Text
Analisis Pembagian Royalti Lagu Sebagai Harta Bersama Dalam Kasus Banding Perkara Perceraian Nomor 16/PDT.G/2024/PTA.JK
Konsep harta bersama dalam hukum keluarga memiliki implikasi yang sangat penting dalam pembagian harta setelah perceraian. Kasus banding perkara perceraian nomor 16/PDT.G/2024/PTA.JK menjadi fokus penelitian ini karena melibatkan sengketa pembagian royalti lagu dan menjadikan hal ini sebagai kasus yang penting untuk dikaji lebih lanjut.
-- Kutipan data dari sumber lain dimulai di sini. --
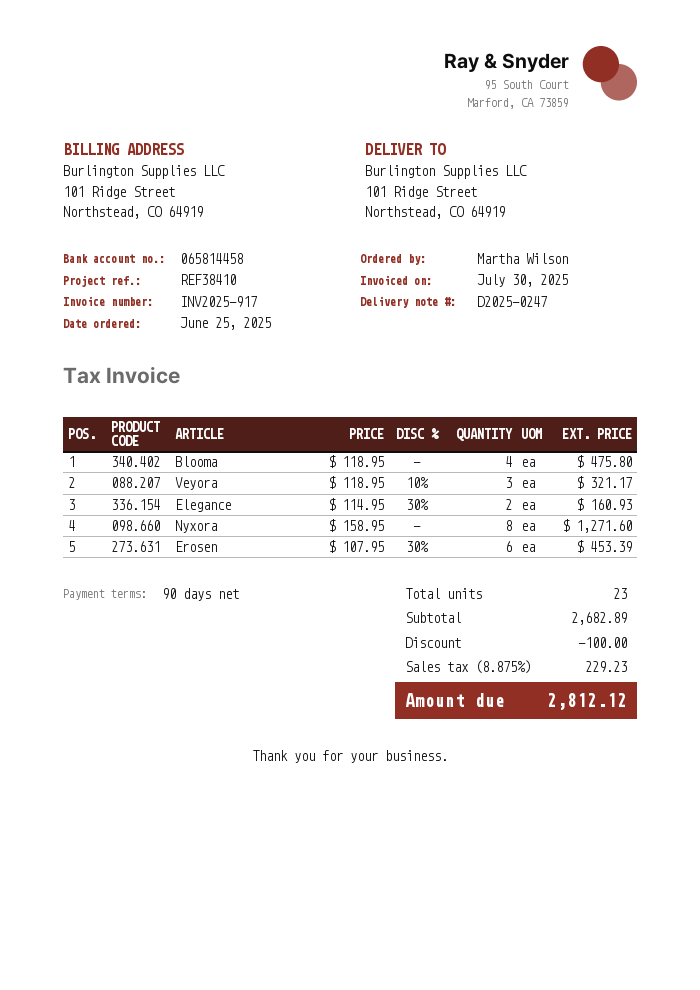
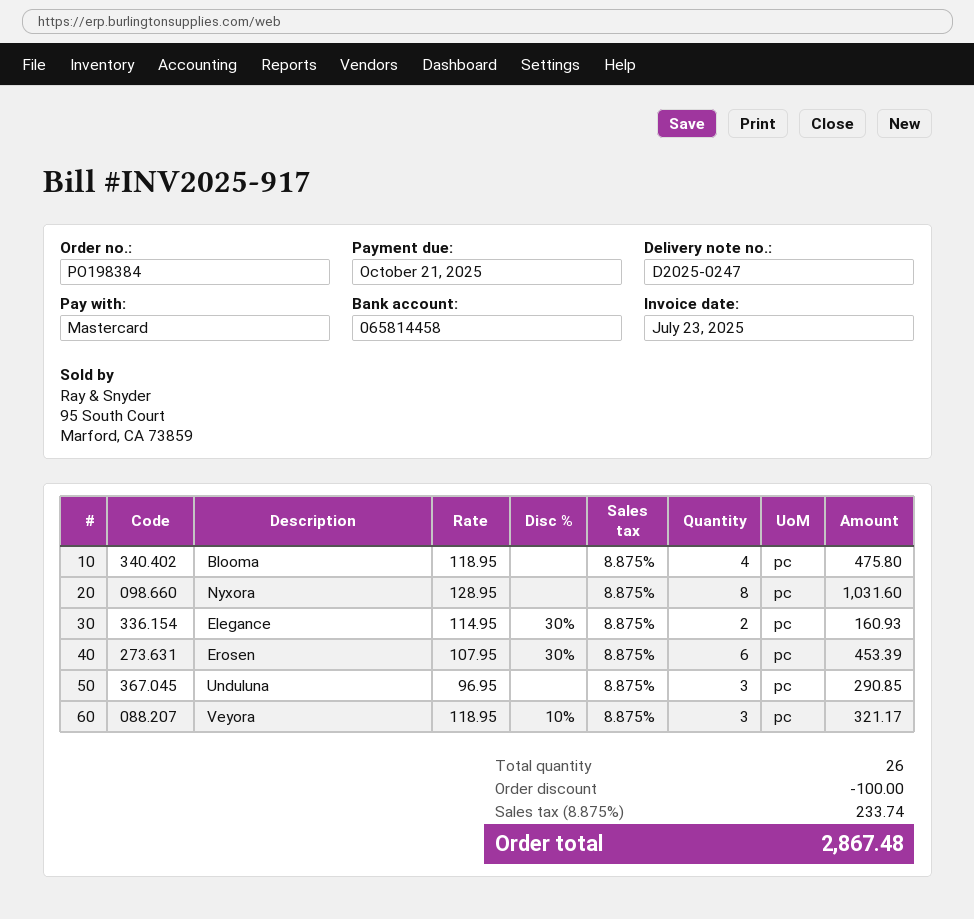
invoice date: 2025-07-30 -> 2025-07-23
Nyxora: 8 x 158.95 = 1271.60 -> 8 x 128.95 = 1031.60
Unduluna: none -> 3 x 96.95 = 290.85
total quantity: 23 -> 26
tax: 8.875% = 229.23 -> 8.875% = 233.74
total: 2812.12 -> 2867.48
Penelitian skripsi ini bertujuan untuk menganalisis pembagian royalti lagu sebagai harta bersama dalam perkara perceraian di Indonesia dan menganalisis pertimbangan hakim dalam kasus banding perkara perceraian nomor 16/Pdt.G/PTA.JK. Metode yang digunakan yaitu metode hukum yuridis normatif. Penelitian hukum normatif yaitu penelitian hukum dengan cara meneliti bahan pustaka atau data sekunder. Hasil penelitian menunjukan bahwa Putusan Nomor 16/Pdt.G/2024/PTA.JK menetapkan preseden penting yang mengakui bahwa aset intelektual, khususnya royalti dari karya cipta lagu, dapat dikategorikan sebagai harta bersama apabila diperoleh selama masa perkawinan. Pengakuan ini mencerminkan kemampuan adaptasi sistem hukum Indonesia terhadap perkembangan ekonomi kreatif dan realitas industri musik kontemporer yang semakin mengandalkan aset intelektual sebagai sumber nilai ekonomi utama. putusan ini menunjukkan penerapan interpretasi ekstensif terhadap konsep harta benda dalam Pasal 35 ayat (1) Undang-Undang Perkawinan, yang tidak lagi terbatas pada objek fisik melainkan mencakup hak-hak yang memiliki nilai ekonomi. Saran yang penulis berikan yaitu sebaiknya terhadap pembagian royalti lagu sebagai harta bersama dalam perkara perceraian di Indonesia, Mahkamah Agung perlu mengeluarkan Surat Edaran atau Peraturan Mahkamah Agung yang memberikan pedoman teknis mengenai penanganan aset intelektual dalam perkara perceraian, serta perlunya peran Hakim dalam menerapkan pembagian royalti sebagai harta bersama dengan mempertimbangkan kontribusi nyata pasangan terhadap penciptaan karya. Kata kunci: banding, hak cipta, harta bersama, perceraian, royalti.